> Exercise directions
Reproduce all the entries, matching the original word for word.

> Provided data
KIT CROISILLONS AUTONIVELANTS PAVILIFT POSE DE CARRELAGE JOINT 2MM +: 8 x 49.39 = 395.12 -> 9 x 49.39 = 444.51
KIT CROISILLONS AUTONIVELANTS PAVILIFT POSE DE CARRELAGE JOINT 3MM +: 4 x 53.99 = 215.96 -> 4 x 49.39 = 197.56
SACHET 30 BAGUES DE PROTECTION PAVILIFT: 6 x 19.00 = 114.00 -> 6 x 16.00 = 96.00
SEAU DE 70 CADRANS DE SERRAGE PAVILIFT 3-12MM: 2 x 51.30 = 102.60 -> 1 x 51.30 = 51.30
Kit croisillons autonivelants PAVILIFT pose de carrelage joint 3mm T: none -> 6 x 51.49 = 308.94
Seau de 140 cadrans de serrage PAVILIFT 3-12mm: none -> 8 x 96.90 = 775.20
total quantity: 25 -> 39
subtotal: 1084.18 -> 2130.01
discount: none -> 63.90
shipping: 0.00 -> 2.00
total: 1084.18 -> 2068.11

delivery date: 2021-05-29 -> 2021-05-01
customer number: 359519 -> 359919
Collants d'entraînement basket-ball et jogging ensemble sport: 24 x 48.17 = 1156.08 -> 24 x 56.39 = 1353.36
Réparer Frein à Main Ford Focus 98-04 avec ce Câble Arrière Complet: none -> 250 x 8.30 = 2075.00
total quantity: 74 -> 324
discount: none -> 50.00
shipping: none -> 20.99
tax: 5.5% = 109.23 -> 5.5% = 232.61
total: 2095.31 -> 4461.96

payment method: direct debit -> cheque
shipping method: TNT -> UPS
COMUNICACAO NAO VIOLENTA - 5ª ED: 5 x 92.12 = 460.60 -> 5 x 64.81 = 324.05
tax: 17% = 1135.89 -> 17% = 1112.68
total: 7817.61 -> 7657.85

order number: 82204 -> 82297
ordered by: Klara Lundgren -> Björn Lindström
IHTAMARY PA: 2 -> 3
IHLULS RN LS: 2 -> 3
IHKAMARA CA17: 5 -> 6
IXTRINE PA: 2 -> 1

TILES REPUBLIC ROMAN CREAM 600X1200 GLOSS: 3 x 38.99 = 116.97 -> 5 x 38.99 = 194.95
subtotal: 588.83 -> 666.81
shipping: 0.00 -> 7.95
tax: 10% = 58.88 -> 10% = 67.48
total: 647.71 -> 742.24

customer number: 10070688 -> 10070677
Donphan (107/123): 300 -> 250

> Result
KIT CROISILLONS AUTONIVELANTS PAVILIFT POSE DE CARRELAGE JOINT 2MM +: 8 x 49.39 = 395.12 -> 9 x 49.39 = 444.51
KIT CROISILLONS AUTONIVELANTS PAVILIFT POSE DE CARRELAGE JOINT 3MM +: 4 x 53.99 = 215.96 -> 4 x 49.39 = 197.56
SACHET 30 BAGUES DE PROTECTION PAVILIFT: 6 x 19.00 = 114.00 -> 6 x 16.00 = 96.00
SEAU DE 70 CADRANS DE SERRAGE PAVILIFT 3-12MM: 2 x 51.30 = 102.60 -> 1 x 51.30 = 51.30
Kit croisillons autonivelants PAVILIFT pose de carrelage joint 3mm T: none -> 6 x 51.49 = 308.94
Seau de 140 cadrans de serrage PAVILIFT 3-12mm: none -> 8 x 96.90 = 775.20
total quantity: 25 -> 39
subtotal: 1084.18 -> 2130.01
discount: none -> 63.90
shipping: 0.00 -> 2.00
total: 1084.18 -> 2068.11

delivery date: 2021-05-29 -> 2021-05-01
customer number: 359519 -> 359919
Collants d'entraînement basket-ball et jogging ensemble sport: 24 x 48.17 = 1156.08 -> 24 x 56.39 = 1353.36
Réparer Frein à Main Ford Focus 98-04 avec ce Câble Arrière Complet: none -> 250 x 8.30 = 2075.00
total quantity: 74 -> 324
discount: none -> 50.00
shipping: none -> 20.99
tax: 5.5% = 109.23 -> 5.5% = 232.61
total: 2095.31 -> 4461.96

payment method: direct debit -> cheque
shipping method: TNT -> UPS
COMUNICACAO NAO VIOLENTA - 5ª ED: 5 x 92.12 = 460.60 -> 5 x 64.81 = 324.05
tax: 17% = 1135.89 -> 17% = 1112.68
total: 7817.61 -> 7657.85

order number: 82204 -> 82297
ordered by: Klara Lundgren -> Björn Lindström
IHTAMARY PA: 2 -> 3
IHLULS RN LS: 2 -> 3
IHKAMARA CA17: 5 -> 6
IXTRINE PA: 2 -> 1

TILES REPUBLIC ROMAN CREAM 600X1200 GLOSS: 3 x 38.99 = 116.97 -> 5 x 38.99 = 194.95
subtotal: 588.83 -> 666.81
shipping: 0.00 -> 7.95
tax: 10% = 58.88 -> 10% = 67.48
total: 647.71 -> 742.24

customer number: 10070688 -> 10070677
Donphan (107/123): 300 -> 250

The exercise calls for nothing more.